SECTION 6.10 CAPTIONS
The captions herein are included for convenience of reference only and
shall be ignored in the construction or interpretation hereof.
SECTION 6.11 ENTIRE AGREEMENT
This Agreement and the other agreements relating to the Transaction
constitute the entire agreement among the parties with respect to the subject
matter hereof and
PAGE 32
supersedes all prior agreements, understandings and negotiations, both written
and oral, between the parties with respect to the subject matter hereof. No
representation, inducement, promise, understanding, condition or warranty not
set forth herein has been made or relied upon by any party hereto. Neither this
Agreement nor any provision hereof is intended to confer upon any Person other
than the parties any rights or remedies hereunder.
SECTION 6.12 SEVERABILITY
Any term or provision of this Agreement which is invalid or
unenforceable in any jurisdiction shall, as to such jurisdiction, be ineffective
to the extent of such invalidity or unenforceability without rendering invalid
or unenforceable the remaining terms and provisions of this Agreement or
affecting the validity or enforceability of any of the terms or provisions of
this Agreement in any other jurisdictions; it being intended that all rights and
obligations of the parties hereunder shall be enforceable to the fullest extent
permitted by law.
SECTION 6.13 COUNTERPARTS
This Agreement may be signed in any number of counterparts, each of
which shall be an original, with the same effect as if the signature thereto and
hereto were upon the same instrument. This Agreement shall become effective when
each party hereto shall have received a counterpart hereof signed by the other
parties hereto.
SECTION 6.14 WAIVER OF JURY TRIAL
EACH OF THE PARTIES HERETO HEREBY IRREVOCABLY WAIVES ANY AND ALL RIGHT
TO TRIAL BY JURY IN ANY LEGAL PROCEEDING ARISING OUT OF OR RELATED TO THIS
AGREEMENT OR THE TRANSACTIONS CONTEMPLATED HEREBY.
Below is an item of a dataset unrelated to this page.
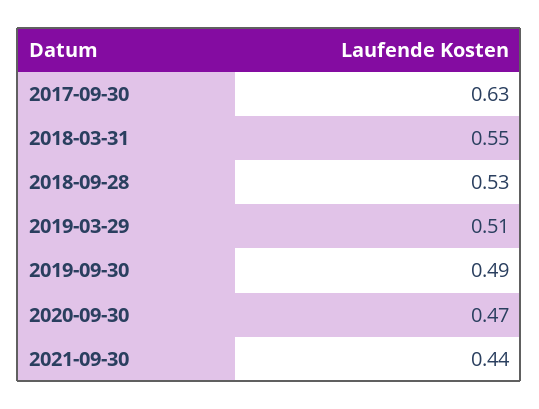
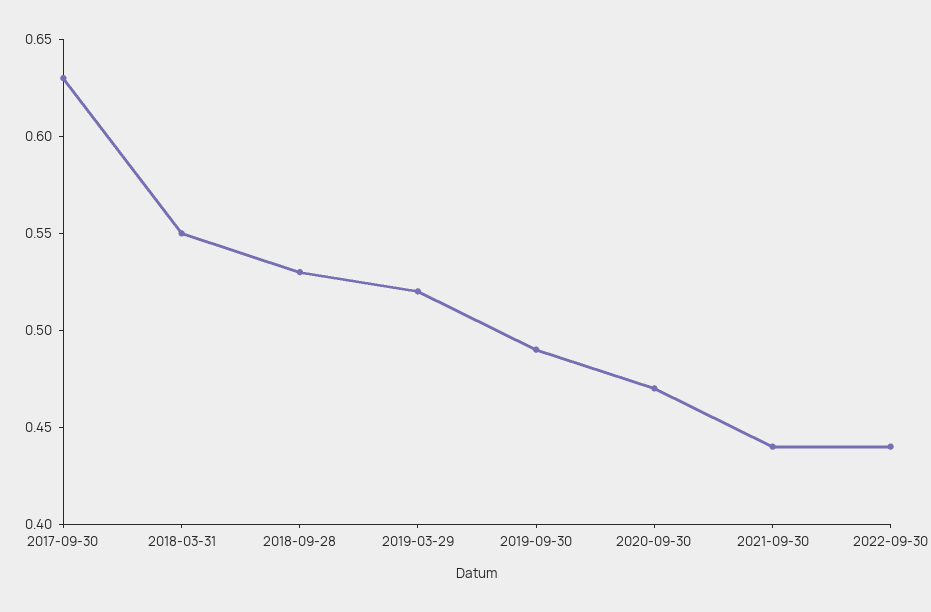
2019-03-29: 0.51 -> 0.52
2022-09-30: none -> 0.44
SECTION 6.15 FURTHER ASSURANCES
After the date hereof, each party hereto shall take such other actions
as the other parties may reasonably request to consummate or implement the
transactions contemplated hereby or to evidence such events or matters.
[Remainder of page intentionally left blank]
PAGE 33
IN WITNESS WHEREOF, the undersigned have executed this Agreement as of
the date set forth above.
ACCENT SEMICONDUCTOR TECHNOLOGIES, INC.
By: /s/
-------------------------------------------------
Name: Xxxxx X. Xxxxx
Title: President & CEO
JFI II, L.P.
By: Joost Enterprises Corporation, its General
Partner
By: /s/
-------------------------------------------------
Name: Xxxxx X. Xxxxx
Title: President
/s/
-----------------------------------------------------
Xxxxx X. Xxxxx
/s/
-----------------------------------------------------
Xxxxx X. Xxxxx
/s/
-----------------------------------------------------
Xxxxxx X. Xxxxx
XXXXX XXXXXXX, AS TRUSTEE OF THE RHINE 2000
CHILDREN'S TRUST DATED JUNE 12, 2000
/s/
-----------------------------------------------------
By: Xxxxx Xxxxxxx,
as Trustee and not individually
PAGE 34
BIO-RAD LABORATORIES, INC.
By: /s/
-------------------------------------------------
Name: Xxxxxxx X. Xxxxxx
Title: Vice President and General Counsel
FSC CORP.
By: /s/
-------------------------------------------------
Name: Xxxx Xxxxxx Xxxxxx
Title: Director
PAGE 35
SCHEDULE I
INITIAL ADDITIONAL SECURITYHOLDERS
Common Stock: Preferred Stock
FSC Corp. 2,844 shares 271.56 shares
00 Xxxxxxx Xxxxxx
Xxxxxx, XX 00000
Attention: ____________________
Telecopier: ___________________
SCHEDULE I PAGE 1
SCHEDULE II
INITIAL MANAGEMENT SECURITY HOLDERS
None.
SCHEDULE II PAGE 1
SCHEDULE III
REGISTRATION RIGHTS
The following registration rights provisions shall be applicable in any
of the circumstances in which they are referenced in Article III of the
Securityholders Agreement.
SECTION 1. DEFINITIONS
Capitalized terms used herein without definition have the meanings
assigned to such terms in the Securityholders Agreement dated as of July 28,
2000 (the "Securityholders Agreement") among Accent Semiconductor Technologies,
Inc., a Delaware corporation, JFI II, L.P. ("JFI II"), Xxxxx X. Xxxxx ("Joost"),
Xxxxx X. Xxxxx and Xxxxxx X. Xxxxx, as joint tenants with a right of
survivorship (collectively, "Rhine"), Xxxxx Xxxxxxx, Trustee, The Rhine
Childrens' Family Trust dated June 12, 2000 ("Rhine Trust"), Bio-Rad
Laboratories Inc. ("Bio-Rad") and the entities and individuals listed on
Schedules I and II annexed thereto, of which this Schedule III is a part. As
used in this Schedule III, the following terms shall have the following
meanings:
"Demand Registration" has the meaning set forth in Section 2A(i).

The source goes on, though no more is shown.